The problem:
Copy each line of the data that has "using" in it.

(Change detection outputs)
BEGIN
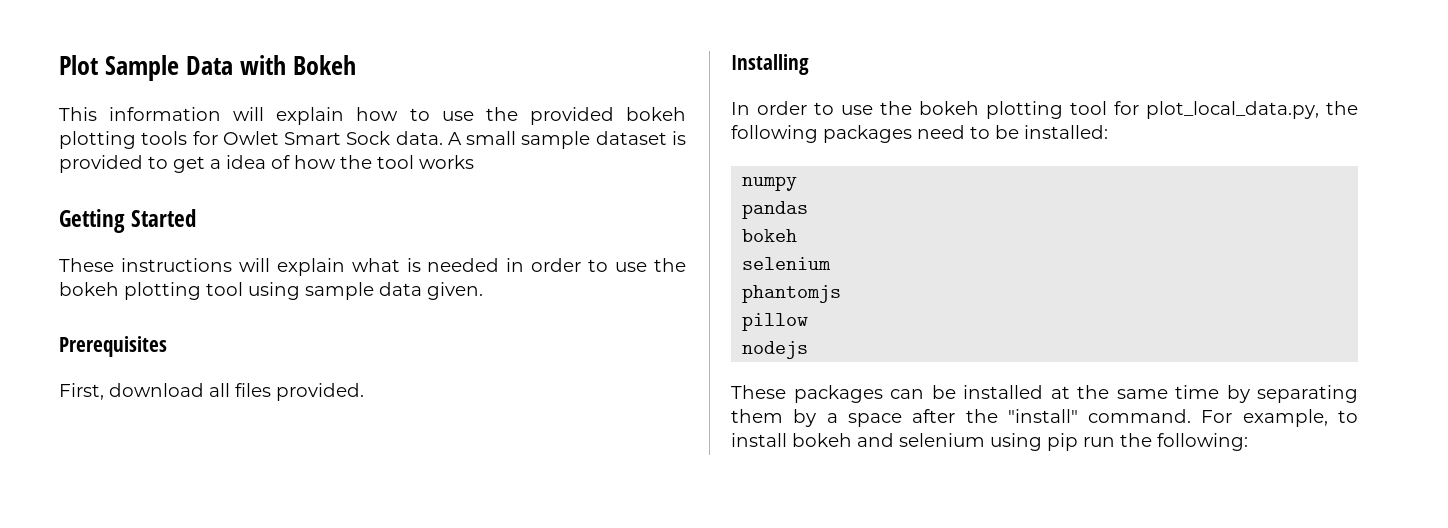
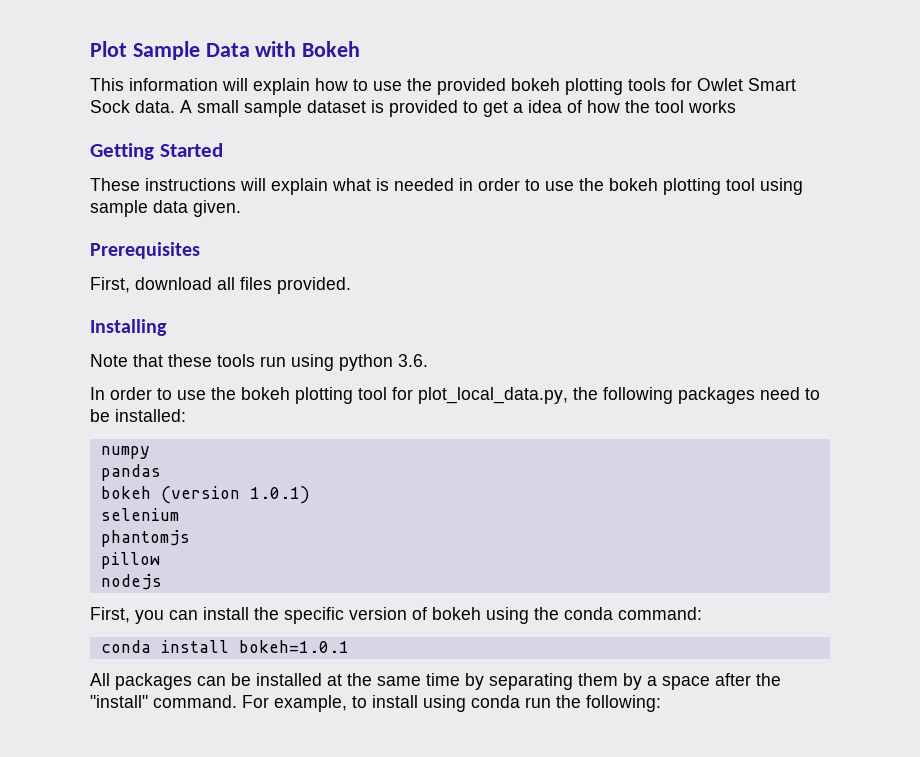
(809, 64) none -> [90,354,428,371] // Note that these tools run using python 3.6.
(798, 235) none -> [160,486,310,504] (version 1.0.1)
[731,385,786,399] These -> [90,607,702,624] [100,640,349,653] [90,673,110,686] First, you can install the specific version of bokeh using the conda command: // conda install bokeh=1.0.1 // All
[792,433,1078,451] bokeh and selenium using pip -> [423,695,520,712] using conda

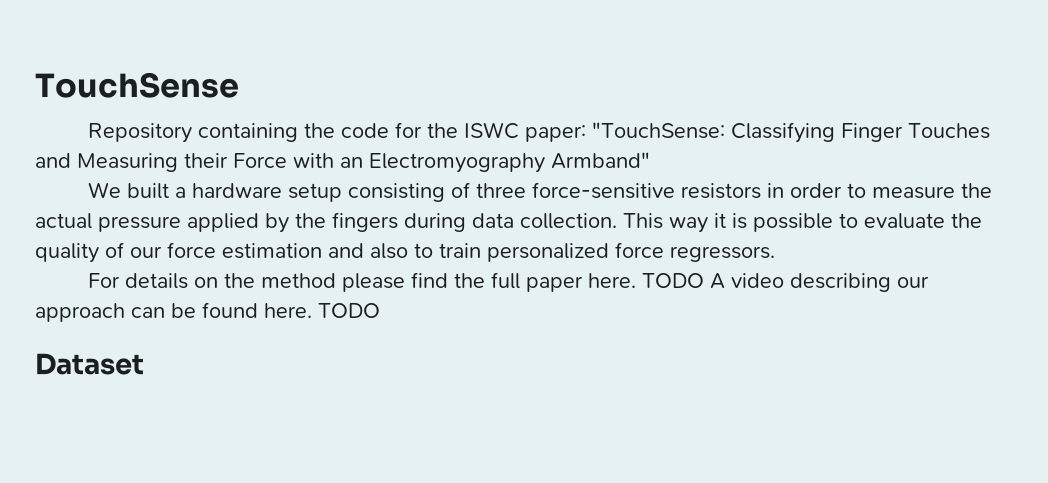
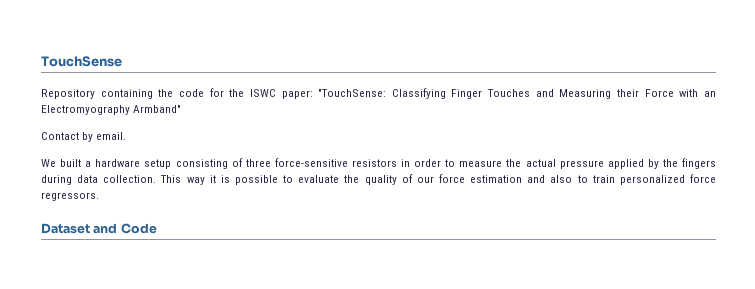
(650, 160) none -> [41,132,127,142] // Contact by email.
[88,272,930,292] [35,302,380,322] // For details on the method please find the full paper here. TODO A video describing our approach can be found here. TODO -> (99, 196) none
(144, 364) none -> [93,223,157,234] and Code

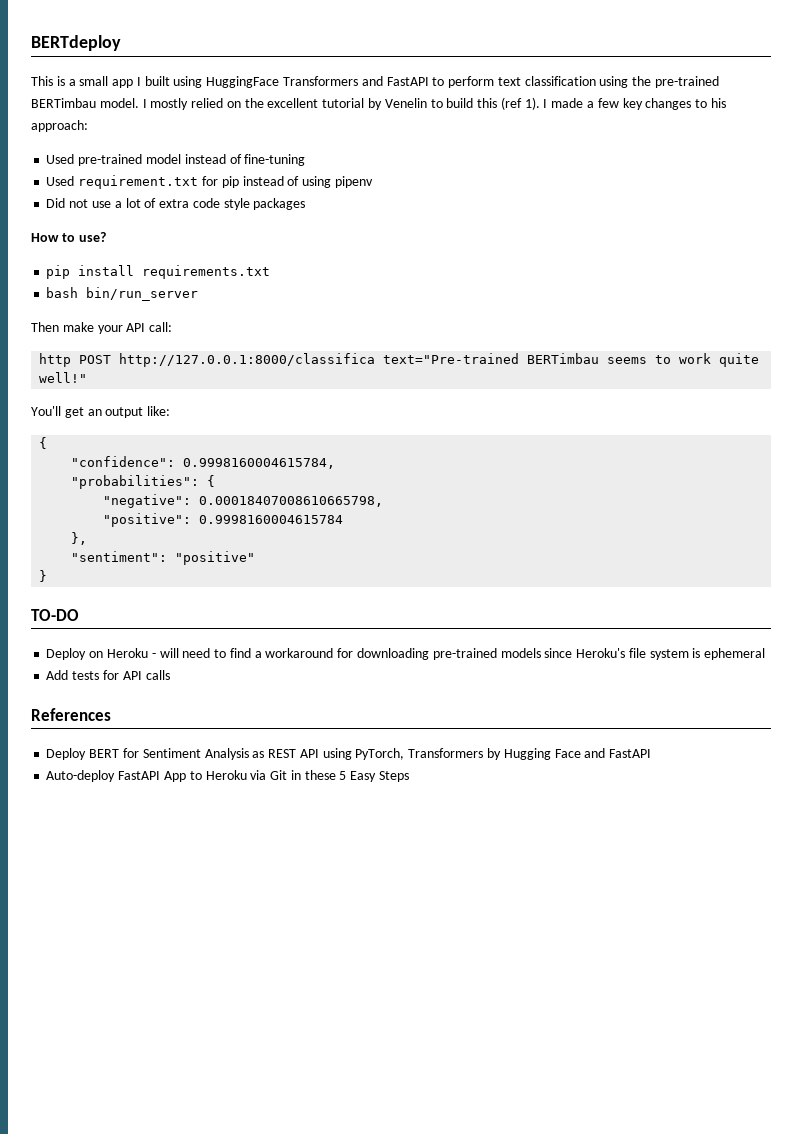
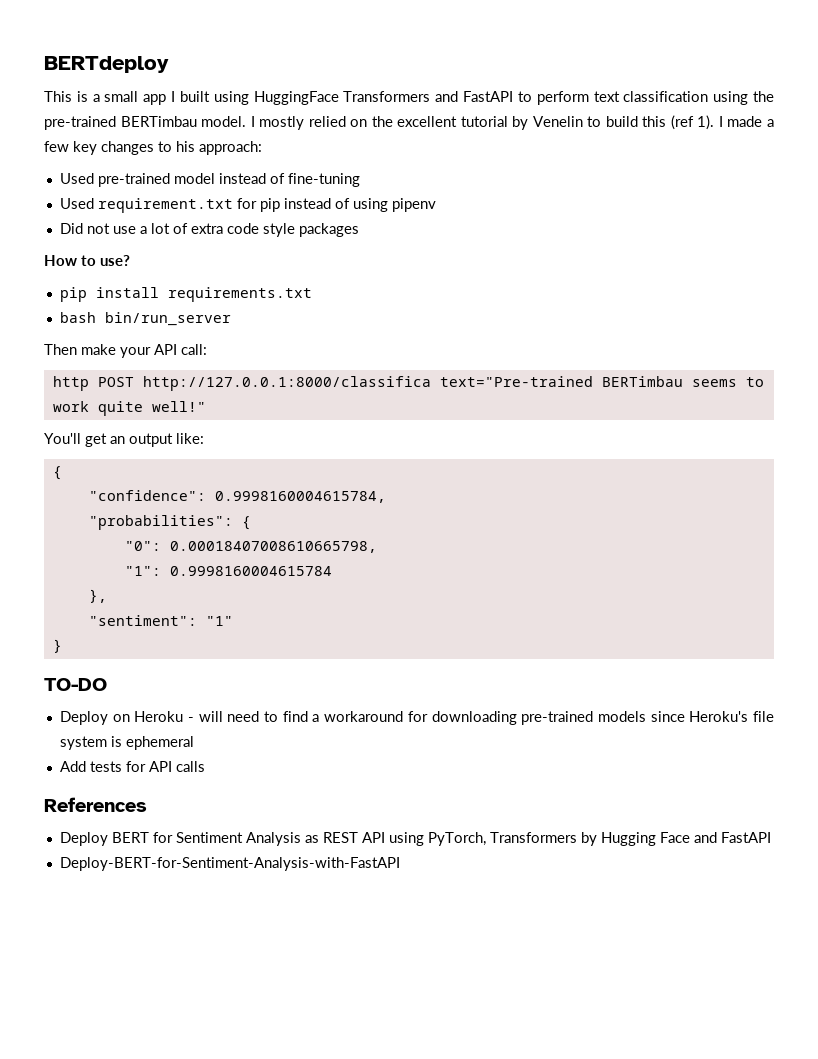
[103,494,192,508] "negative": -> [124,541,161,551] "0":
[103,513,192,527] "positive": -> [124,566,161,576] "1":
[175,551,256,565] "positive" -> [205,616,233,626] "1"
[46,770,409,782] Auto-deploy FastAPI App to Heroku via Git in these 5 Easy Steps -> [59,857,400,871] Deploy-BERT-for-Sentiment-Analysis-with-FastAPI

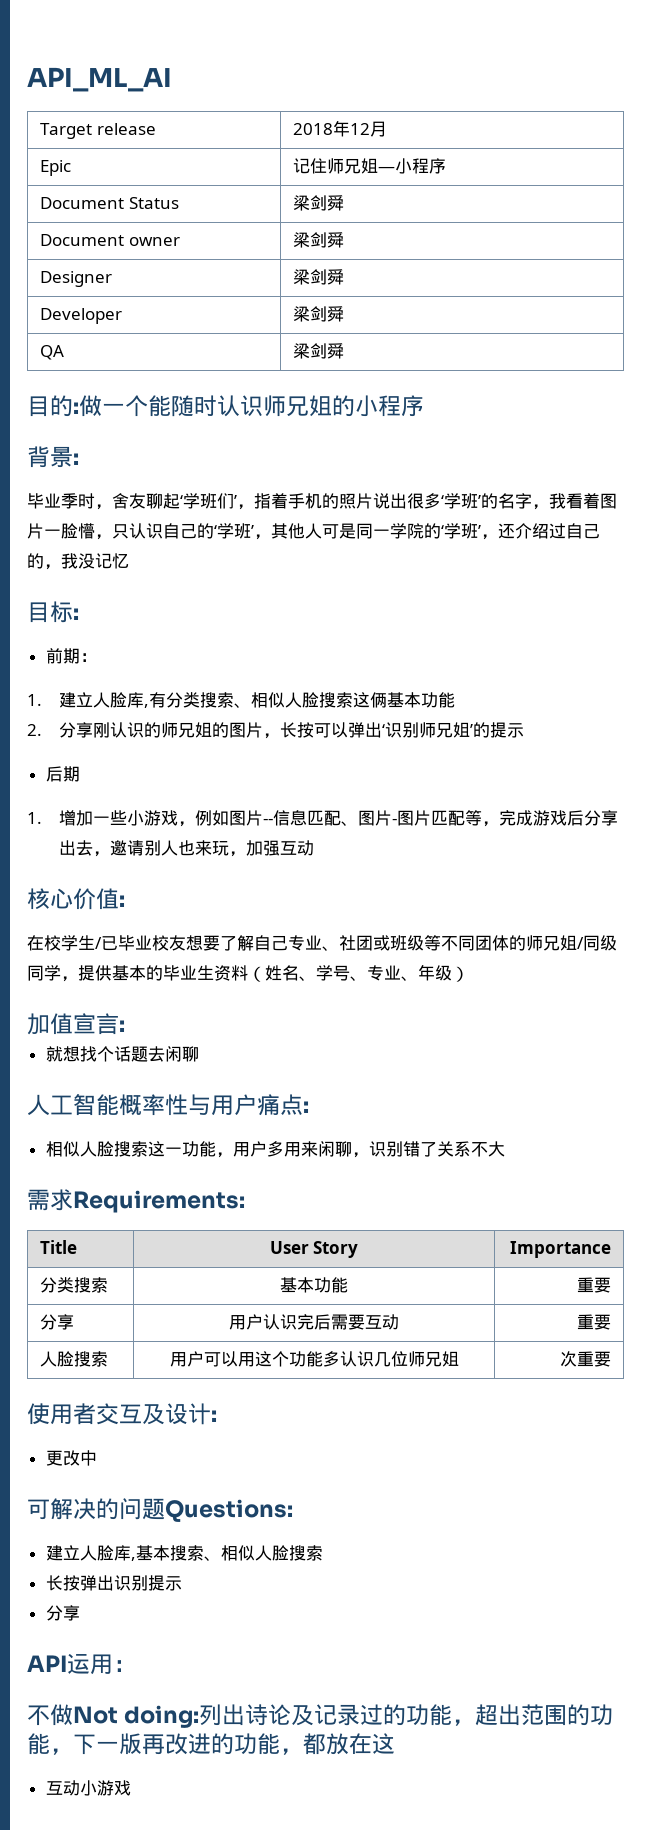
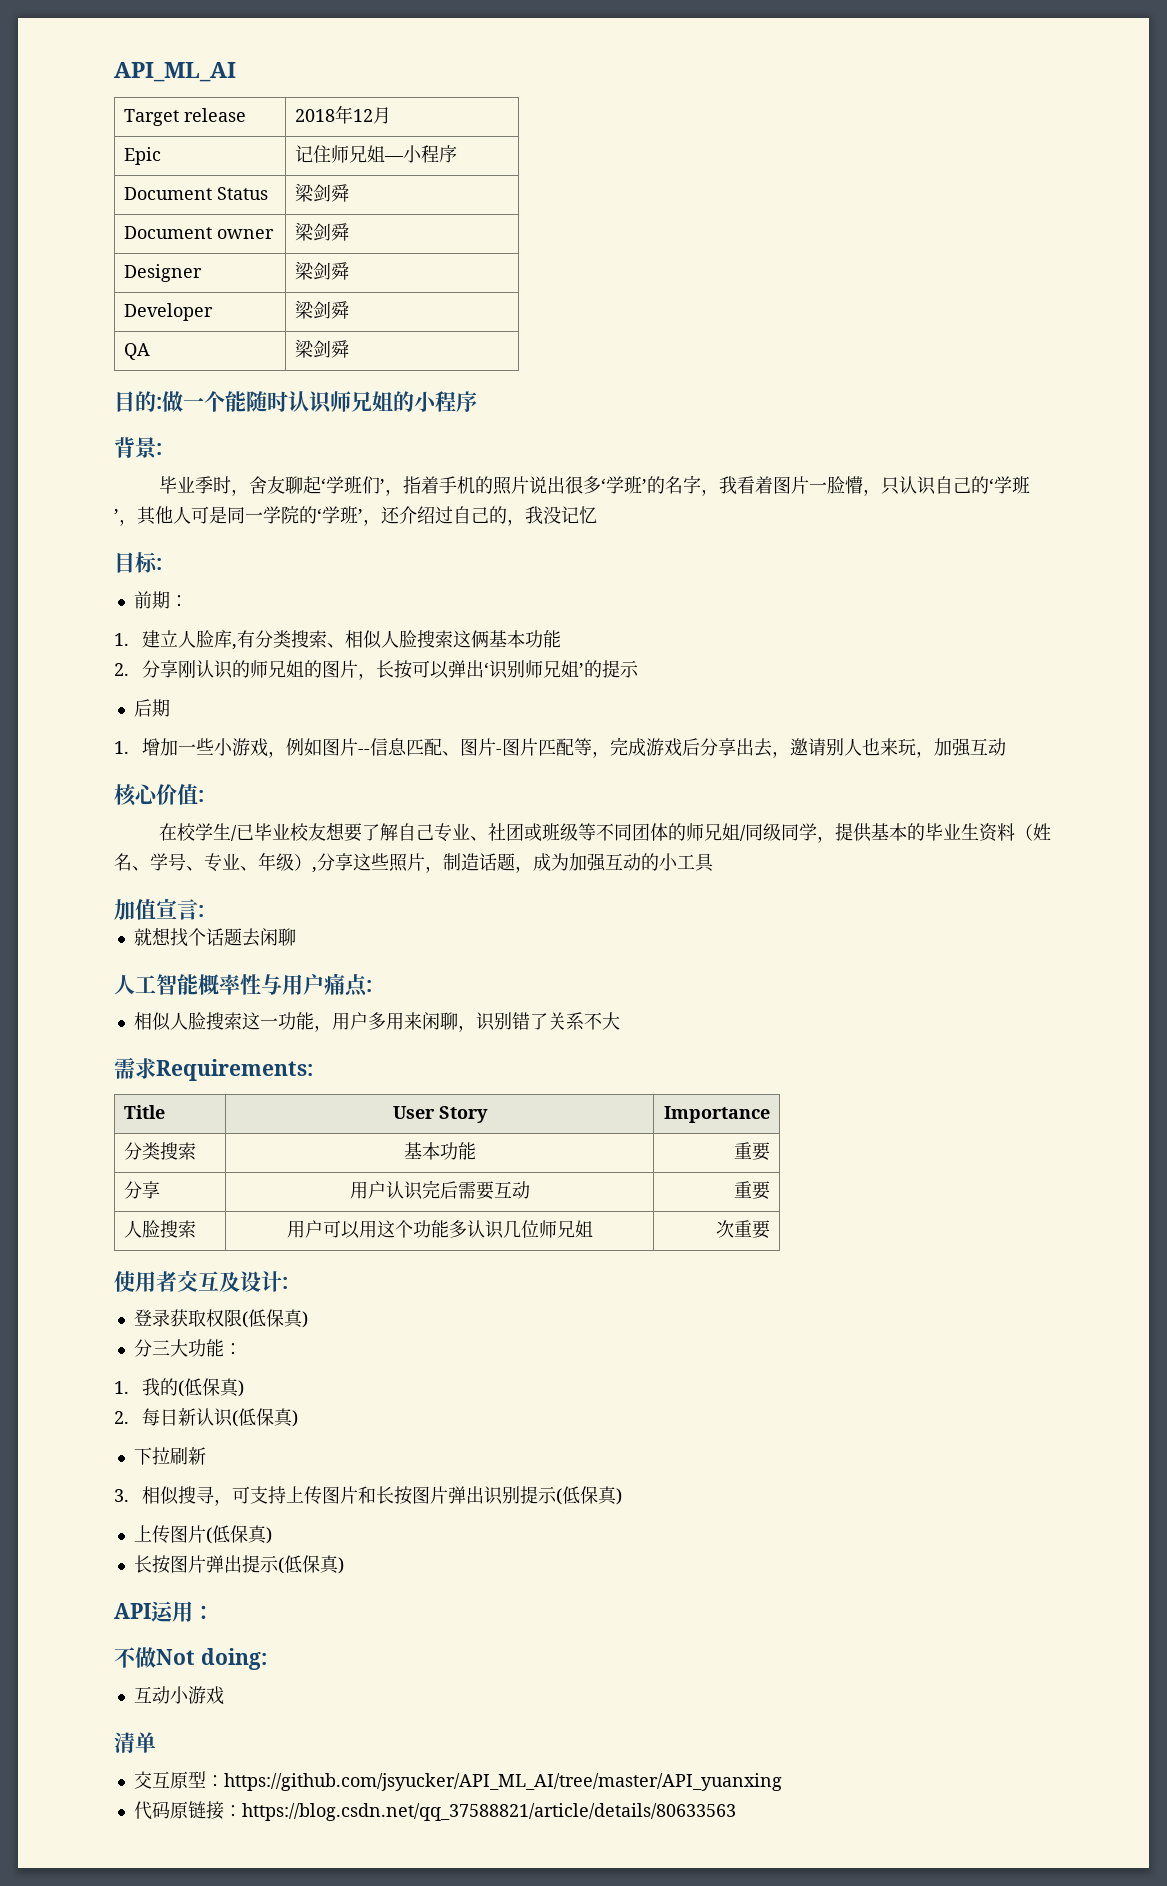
(469, 974) none -> [312,853,714,873] ,分享这些照片，制造话题，成为加强互动的小工具
[45,1450,97,1466] [27,1498,293,1522] [45,1545,323,1561] [45,1575,182,1591] [45,1605,80,1621] 更改中 // 可解决的问题Questions: // 建立人脸库,基本搜索、相似人脸搜索 // 长按弹出识别提示 // 分享 -> [133,1309,308,1328] [133,1339,242,1357] [114,1378,245,1397] [114,1408,299,1427] [133,1447,206,1465] [114,1486,623,1506] [133,1525,272,1544] [133,1555,344,1574] 登录获取权限(低保真) // 分三大功能： // 1.我的(低保真) // 2.每日新认识(低保真) // 下拉刷新 // 3.相似搜寻，可支持上传图片和长按图片弹出识别提示(低保真) // 上传图片(低保真) // 长按图片弹出提示(低保真)
[199,1704,614,1726] [27,1733,395,1755] [45,1780,131,1796] 列出诗论及记录过的功能，超出范围的功能，下一版再改进的功能，都放在这 // 互动小游戏 -> [133,1686,224,1705] [114,1732,156,1753] [133,1771,782,1791] [133,1801,736,1821] // 互动小游戏 // 清单 // 交互原型：https://github.com/jsyucker/API_ML_AI/tree/master/API_yuanxing // 代码原链接：https://blog.csdn.net/qq_37588821/article/details/80633563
END
Response to the task:
(809, 64) none -> [90,354,428,371] // Note that these tools run using python 3.6.
[731,385,786,399] These -> [90,607,702,624] [100,640,349,653] [90,673,110,686] First, you can install the specific version of bokeh using the conda command: // conda install bokeh=1.0.1 // All
[792,433,1078,451] bokeh and selenium using pip -> [423,695,520,712] using conda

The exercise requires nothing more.